White-eyed Drosophila heads were removed and placed in fixative (4% paraformaldehyde with 5% sucrose) overnight at 4°C. The heads were then washed three times for 10 min each time in a solution of 5% sucrose in 1× PBS and incubated overnight at 4°C. They were then incubated in 30% sucrose in 1× PBS solution overnight at 4°C, and then placed in 30% sucrose in 1× PBS and Tissue Freezing Medium (TFM, Triangle Biomedical Sciences, Cincinnati, OH, USA) mixed 1:1. The heads were embedded in TFM and sectioned at 10 µm at −27°C. The sections were washed in 1× PBS for 20 min and incubated in blocking buffer (1× PBS, 5% normal goat serum, 0.3% Triton X-100 and 1% dimethylsulfoxide) for 1 h at room temperature. Sections were incubated overnight at 4°C in primary antibody against Aaop1, Aaop3 or Aaop7 diluted 1:100 in blocking buffer. After three 10 min washes in 1× PBS with 0.1% Tween-20, the sections were incubated in secondary antibody (Alexa-Fluor-488-conjugated goat anti-rabbit IgG, 1:400 in BNT) and Alexa-Fluor-594-conjugated phalloidin (1:40 in BNT) for 1 h at room temperature. After three 10 min washes in 1× PBS with 0.1% Tween-20 and one wash in PBS for 5 min, sections were mounted in Vectashield (Molecular Probes). Cryosections were visualized using a Leica DM5000 fluorescence microscope. The photomicrographs were uniformly processed with Photoshop CS5 for brightness and contrast.

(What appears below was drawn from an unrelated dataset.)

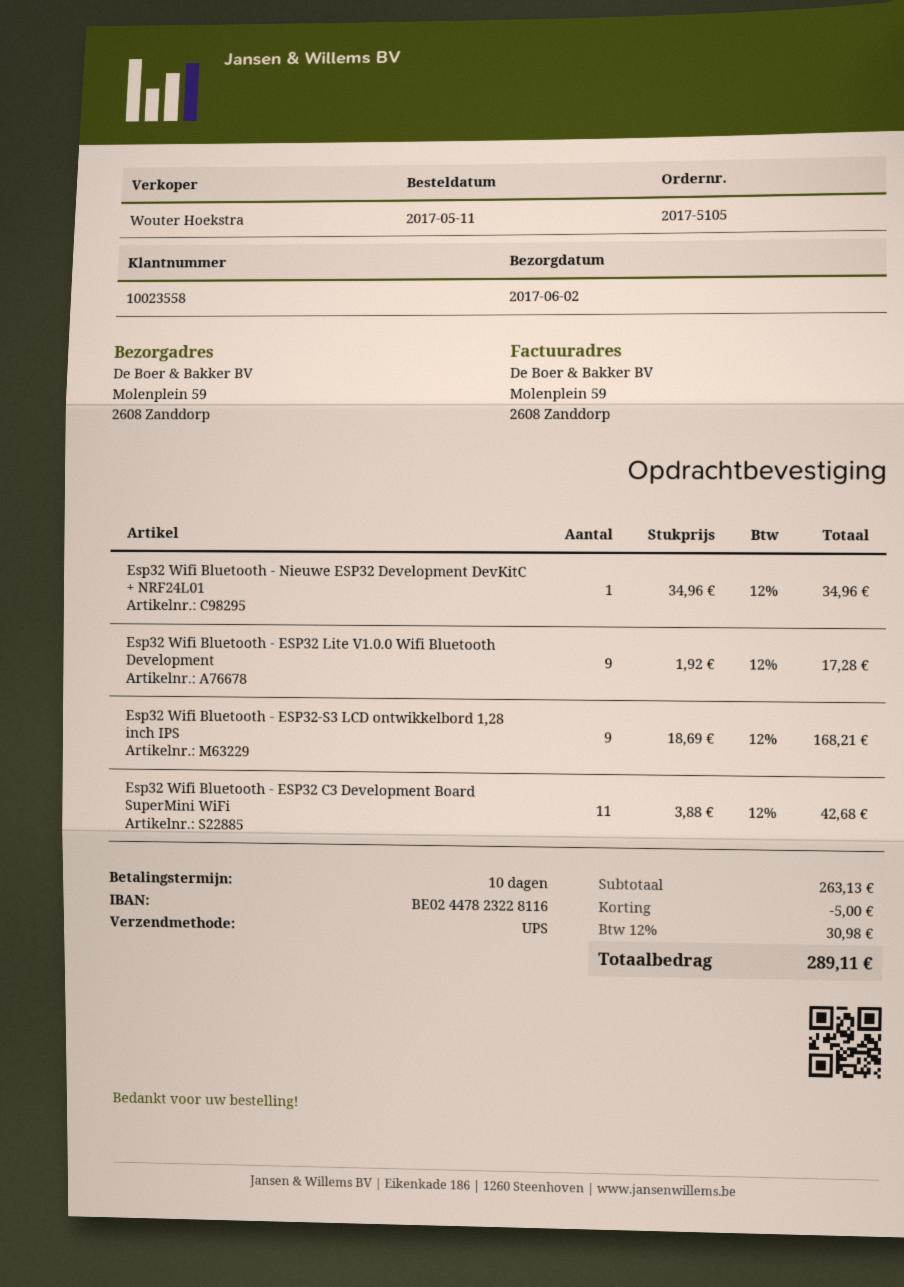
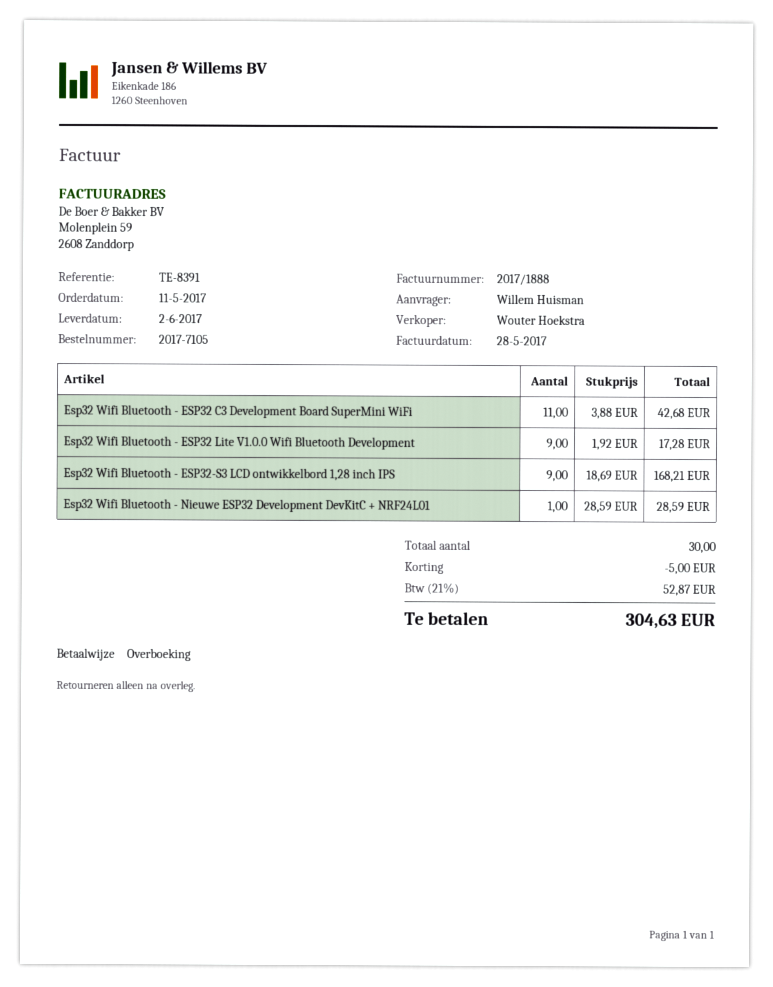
order number: 2017-5105 -> 2017-7105
Esp32 Wifi Bluetooth - Nieuwe ESP32 Development DevKitC + NRF24L01: 1 x 34.96 = 34.96 -> 1 x 28.59 = 28.59
tax: 12% = 30.98 -> 21% = 52.87
total: 289.11 -> 304.63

Aaop3 and Aaop7 transgenic Drosophila were placed in genetic backgrounds to create white-eyed flies with only the Aaop7 or the Drosophila Rh1 rhodopsin expressed in the R1–R6 photoreceptors and with no responses from the R7 and R8 photoreceptors. Therefore only the activity of Aaop7 or the Rh1 control rhodopsin was represented in the ERG response (Ahmad et al., 2006). The Aaop7- and the Rh1-expressing Drosophila were then subjected to ERG analysis as described previously (Hu et al., 2014). Narrow band pass and neutral density filters (Oriel, Stratford, CT) were used to attenuate a 1000 W tungsten light source (Oriel, Irvine, CA) so that the flies could be exposed to light stimuli of comparable photon content (20 μE m⁻² s⁻¹) at 600 nm, 550 nm, 500 nm, 450 nm, 400 nm and 350 nm wavelength.

Confocal microscopy was conducted within the Notre Dame Integrated Imaging Facility.